The partnership lasted three years and left a couple dozen recordings, some in duet with Floreal Ruiz. Then, his voice became canonical in tangos like El Ultimo Organito, or Yo te bendigo, but above all, with Sur, by Homero Manzi and Anibal Troilo.

Already in the 1950s he had his own star and began to participate in films: Heaven in the Hands (1950), Al compás de tu lie (1951), Pelota de hide (1963), The Impure Goddess (1964), Buenos Aires , summer 1912 (1966) and Argentinísima II (1973).

Thus came the tours around the country, the big contracts and by 1959, he performed in Madrid for seven months. In the mid-60s he toured the countries of Latin America and the United States. He even reaches Japan, where he is a success. “In Japan there is a society, the 'Suivu Kai', whose translation is, approximately, 'The Wednesday Meeting'. Its subsidiaries bring together twenty million and are called 'Los maniaticos del tango', 'Corrientes y Esmeralda', 'Los locos del compás', 'Buenos Aires'. Every week his members study Spanish for an hour, to be able to understand the lyrics of our songs, they discuss Buenos Aires styles of interpretation and make fervent apologies for our singers,” he said upon returning from the trip. In honor of that experience he composed Arigató, Nipón, Arigató (Thank you, Japan, Thank you), with words in the local language.

In 1965 he sang the milongas of Jorge Luis Borges set to music by Ástor Piazzolla. Despite his suburban knowledge, he claimed to enter “another country” in those letters, despite naming beings and places that he believed he had known for years,” he wrote in “Una luz de guerra,” his autobiography. In addition, he published “The Voices” and “Gardel y el canto”.
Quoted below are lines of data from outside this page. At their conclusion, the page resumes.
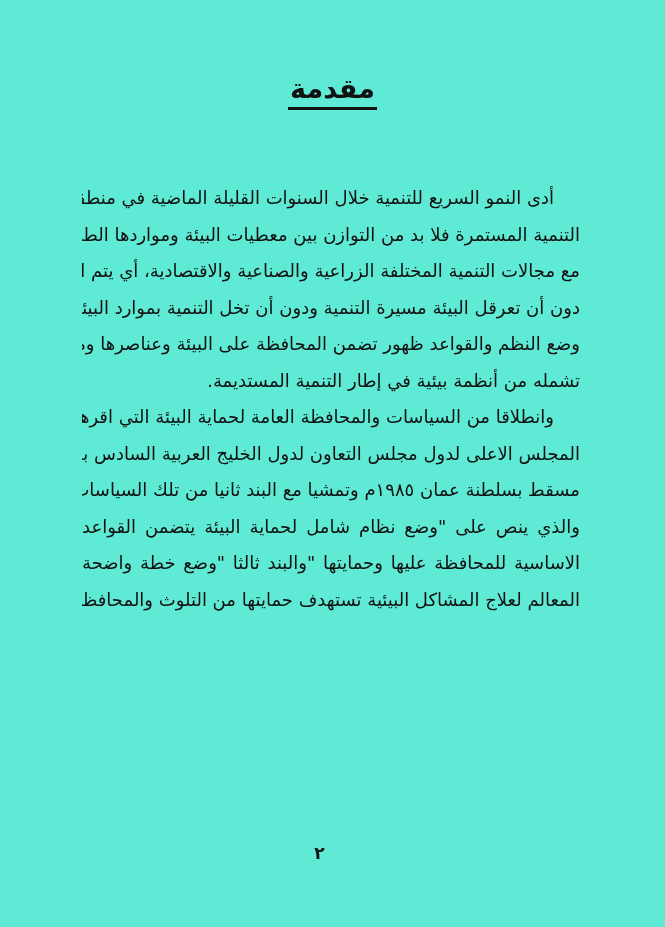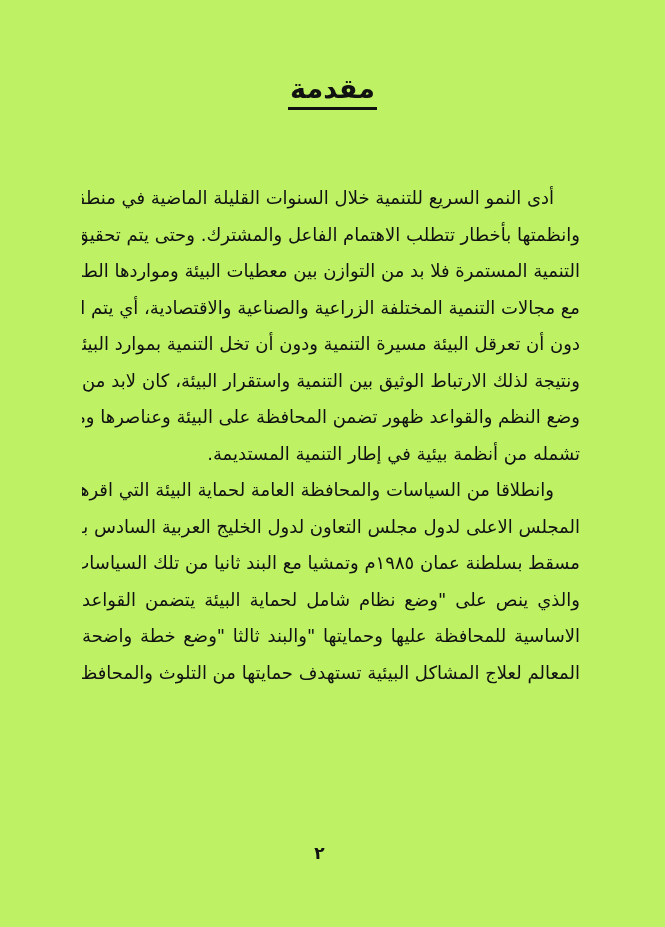"مقدمة" .page { background: #bef264 -> #5eead4 }
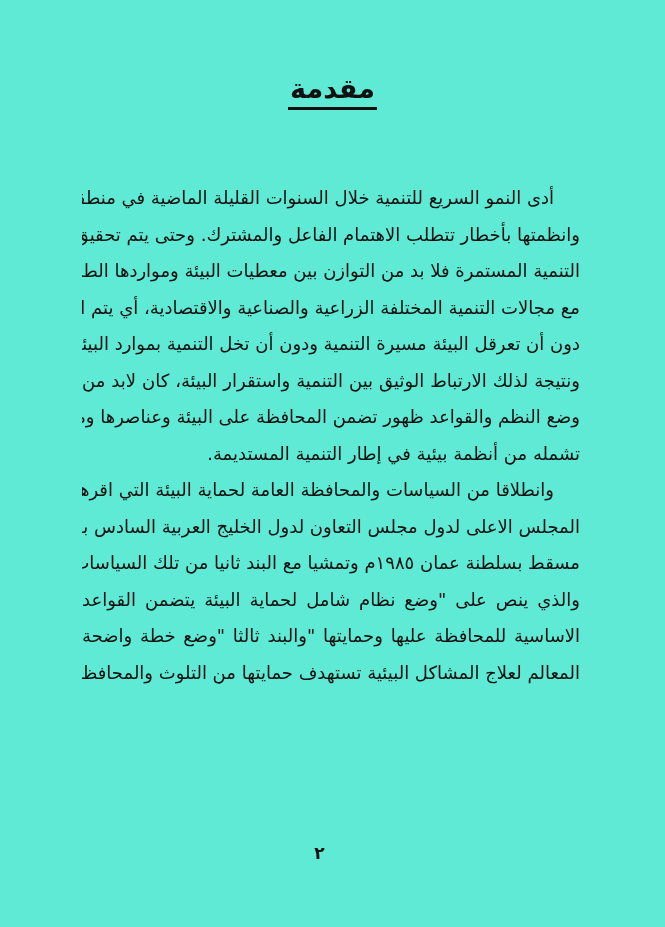"وانظمتها بأخطار تتطلب الاهتمام الفاعل" div.line { html: <div>وانظمتها بأخطار تتطلب الاهتمام الفاعل والمشترك. وحتى يتم تحقيق</div> -> none }
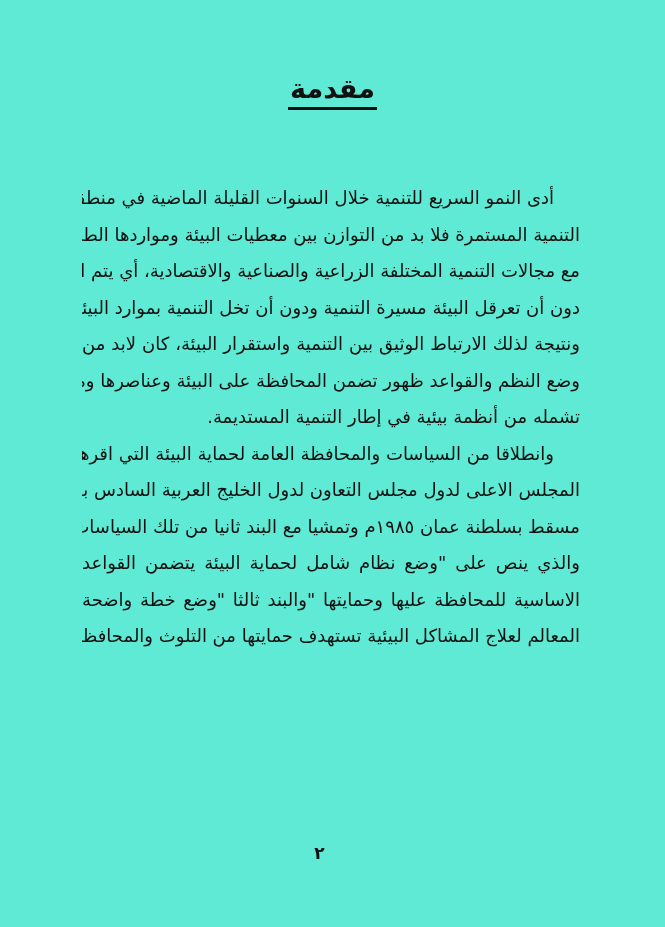"ونتيجة لذلك الارتباط الوثيق بين" div.line { html: <div>ونتيجة لذلك الارتباط الوثيق بين التنمية واستقرار البيئة، كان لابد من</div> -> none }
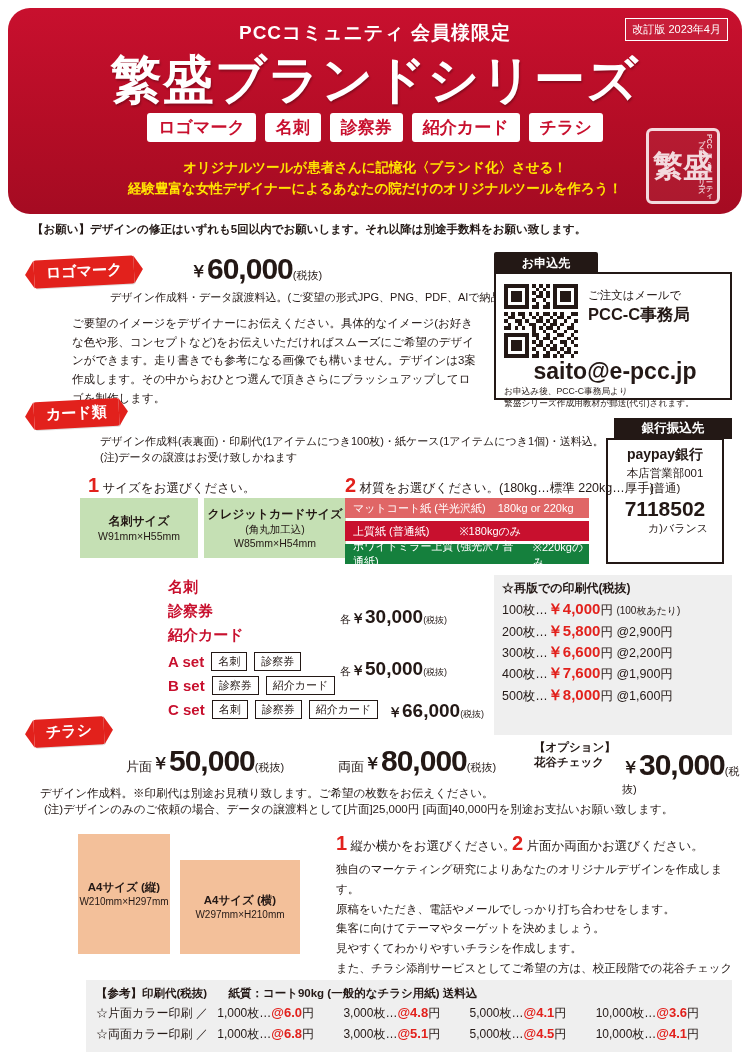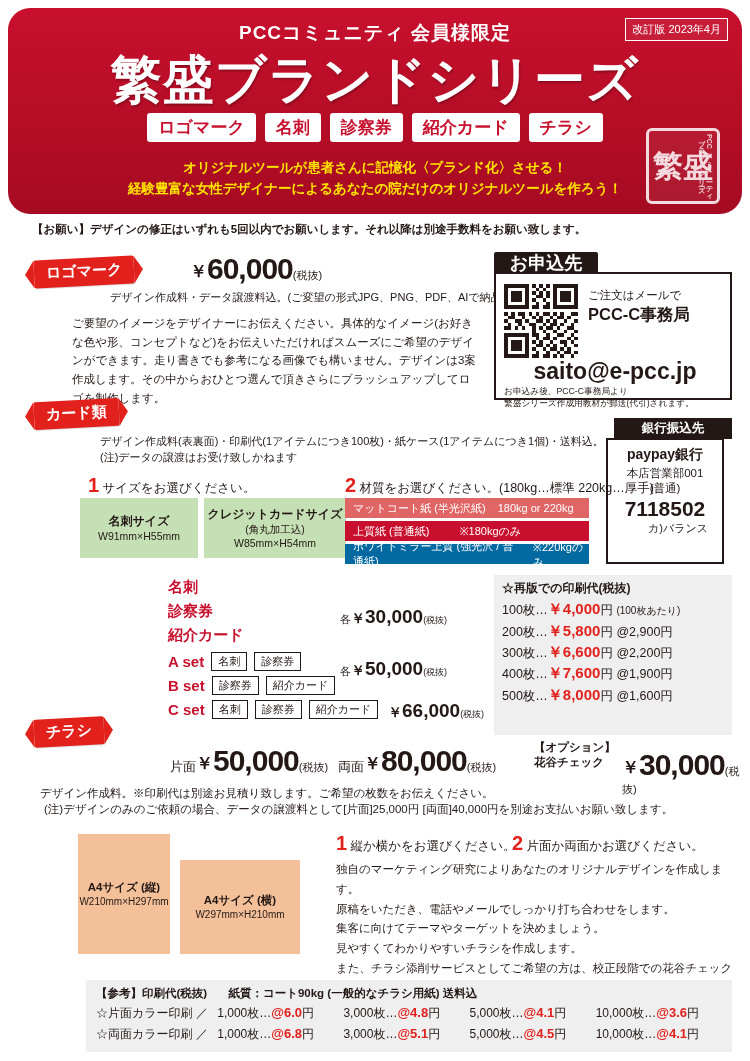"お申込先" .apply-tab { font-size: 18px -> 12px }
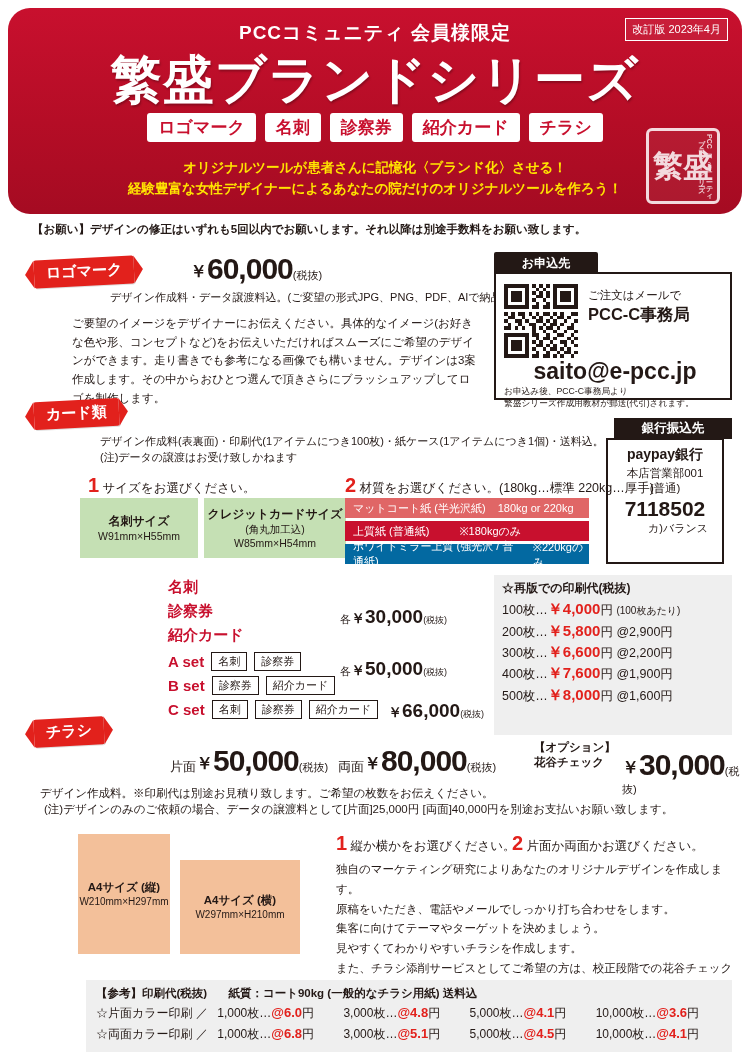"ホワイトミラー上質 (強光沢 / 普通紙)" div.matrow { background: #0369a1 -> #15803d }
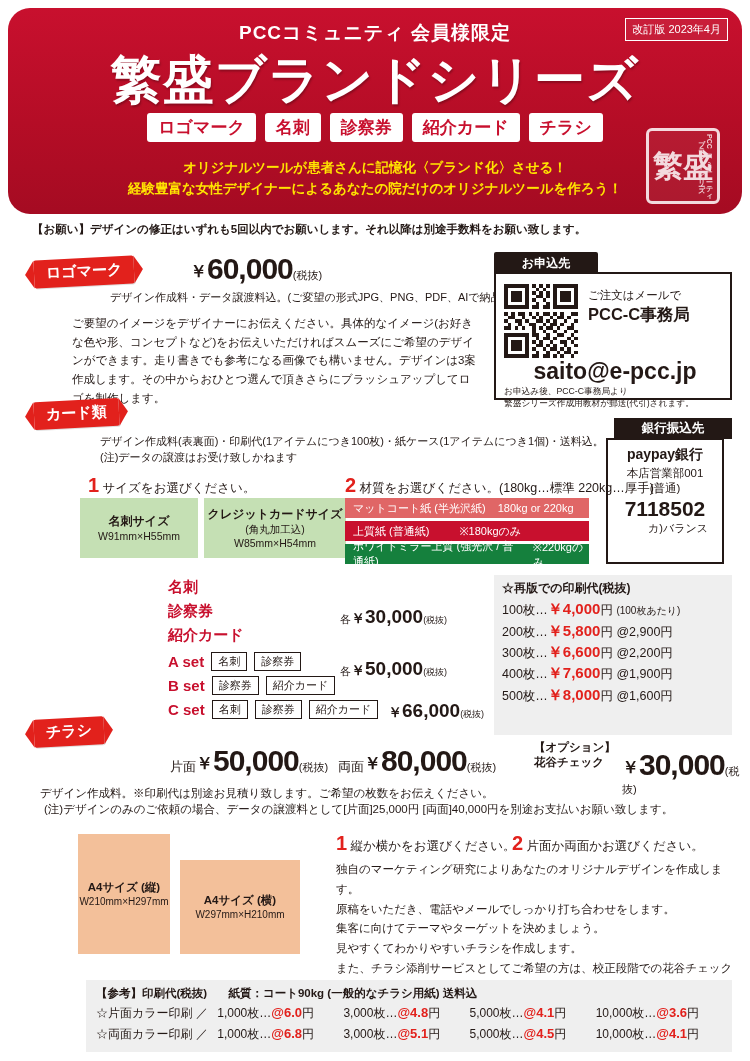"片面￥50,000(税抜)" div { margin-left: 44px -> none }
In 1969 he opened the emblematic bar “El Viejo Almacén”, on Av. Independencia 299, in the San Telmo neighborhood, which became one of the main Buenos Aires tango centers and where not only the great references of city music passed, but also also foreign visitors such as the former kings of Spain Juan Carlos and Sofía, Gina Lollobrigida, Rafaela Carrá or Joan Manuel Serrat. At the entrance there is a plaque that says: "In memory of Edmundo Rivero and all those who on this corner have recreated the Poetics Tanguera and Lunfarda"

In 1985 he received the Konex Platinum Award for Best Male Tango Singer. Among the audience was one of his biggest admirers, then-president Raúl Alfonsín.

The “Ugly”, as they called him, the cavernous voice of tango, the suburbanite who gave a twist to this musical genre, suffered cardiomyopathy in December of that same year, and after several weeks hospitalized, he died on January 18, 1986.